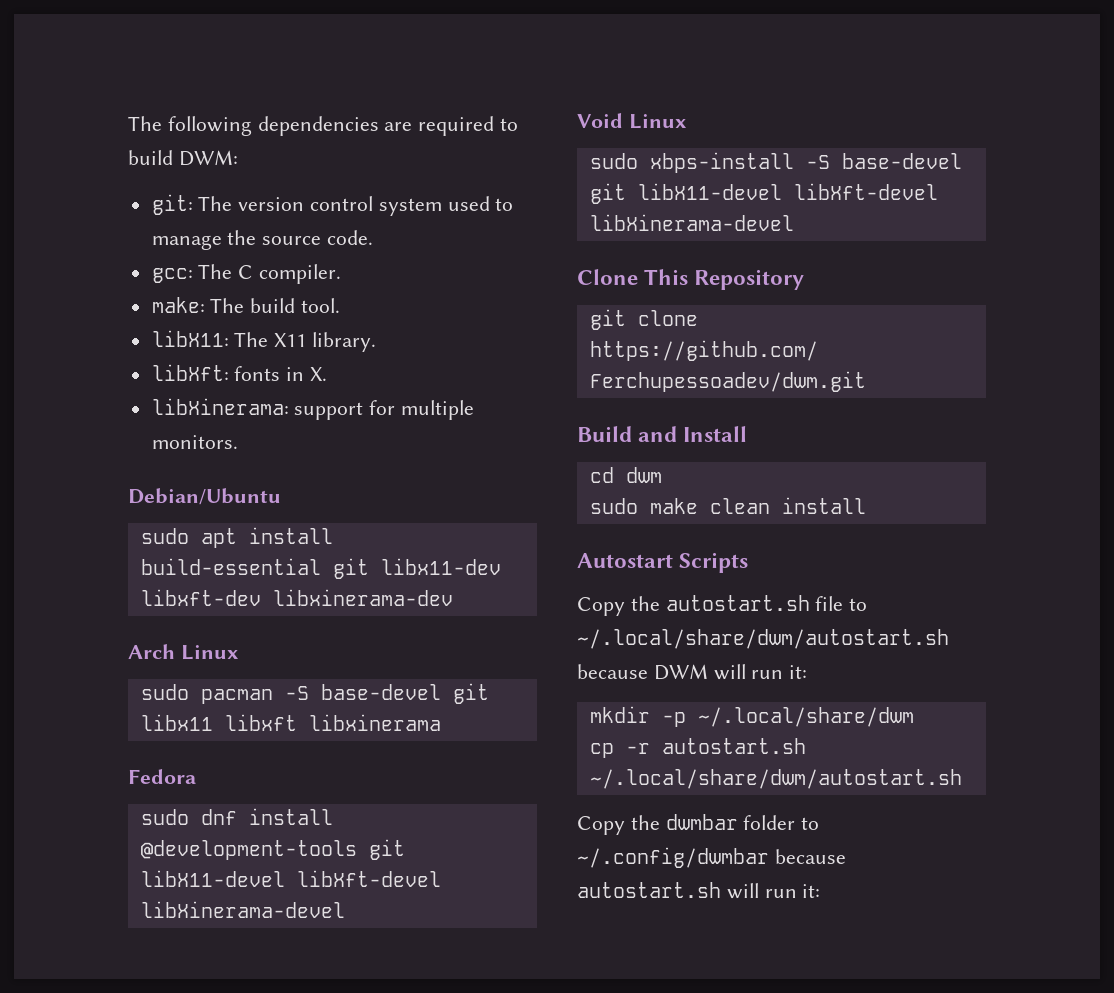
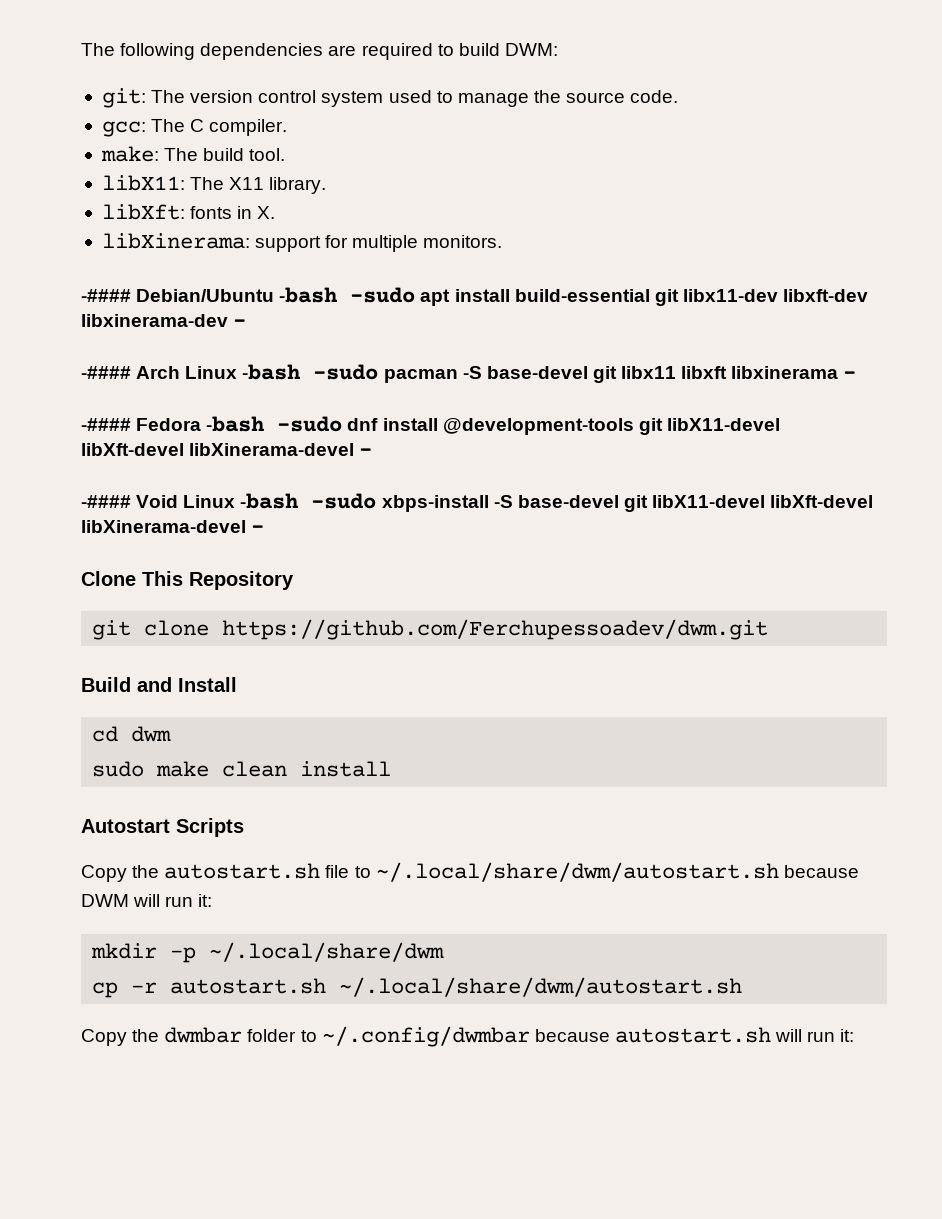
- Debian/Ubuntu
- sudo apt install build-essential git libx11-dev libxft-dev libxinerama-dev
- Arch Linux
- sudo pacman -S base-devel git libx11 libxft libxinerama
- Fedora
- sudo dnf install @development-tools git libX11-devel libXft-devel libXinerama-devel
- Void Linux
- sudo xbps-install -S base-devel git libX11-devel libXft-devel libXinerama-devel
+ -#### Debian/Ubuntu -bash -sudo apt install build-essential git libx11-dev libxft-dev libxinerama-dev -
+ -#### Arch Linux -bash -sudo pacman -S base-devel git libx11 libxft libxinerama -
+ -#### Fedora -bash -sudo dnf install @development-tools git libX11-devel libXft-devel libXinerama-devel -
+ -#### Void Linux -bash -sudo xbps-install -S base-devel git libX11-devel libXft-devel libXinerama-devel -

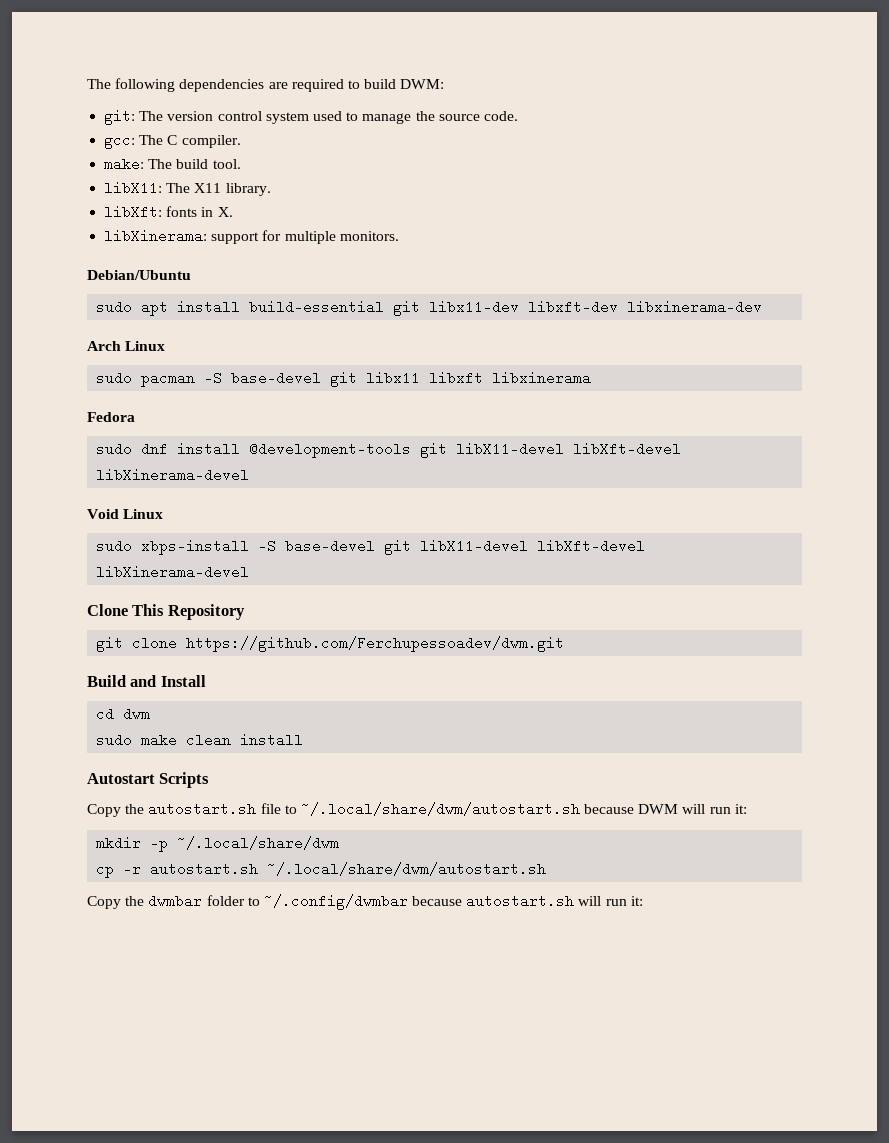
- -#### Debian/Ubuntu -bash -sudo apt install build-essential git libx11-dev libxft-dev libxinerama-dev -
- -#### Arch Linux -bash -sudo pacman -S base-devel git libx11 libxft libxinerama -
- -#### Fedora -bash -sudo dnf install @development-tools git libX11-devel libXft-devel libXinerama-devel -
- -#### Void Linux -bash -sudo xbps-install -S base-devel git libX11-devel libXft-devel libXinerama-devel -
+ Debian/Ubuntu
+ sudo apt install build-essential git libx11-dev libxft-dev libxinerama-dev
+ Arch Linux
+ sudo pacman -S base-devel git libx11 libxft libxinerama
+ Fedora
+ sudo dnf install @development-tools git libX11-devel libXft-devel libXinerama-devel
+ Void Linux
+ sudo xbps-install -S base-devel git libX11-devel libXft-devel libXinerama-devel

--------

**Task instructions:** Copy out each line of the material that holds the word "bash".

**Response below:**
+ -#### Debian/Ubuntu -bash -sudo apt install build-essential git libx11-dev libxft-dev libxinerama-dev -
+ -#### Arch Linux -bash -sudo pacman -S base-devel git libx11 libxft libxinerama -
+ -#### Fedora -bash -sudo dnf install @development-tools git libX11-devel libXft-devel libXinerama-devel -
+ -#### Void Linux -bash -sudo xbps-install -S base-devel git libX11-devel libXft-devel libXinerama-devel -
- -#### Debian/Ubuntu -bash -sudo apt install build-essential git libx11-dev libxft-dev libxinerama-dev -
- -#### Arch Linux -bash -sudo pacman -S base-devel git libx11 libxft libxinerama -
- -#### Fedora -bash -sudo dnf install @development-tools git libX11-devel libXft-devel libXinerama-devel -
- -#### Void Linux -bash -sudo xbps-install -S base-devel git libX11-devel libXft-devel libXinerama-devel -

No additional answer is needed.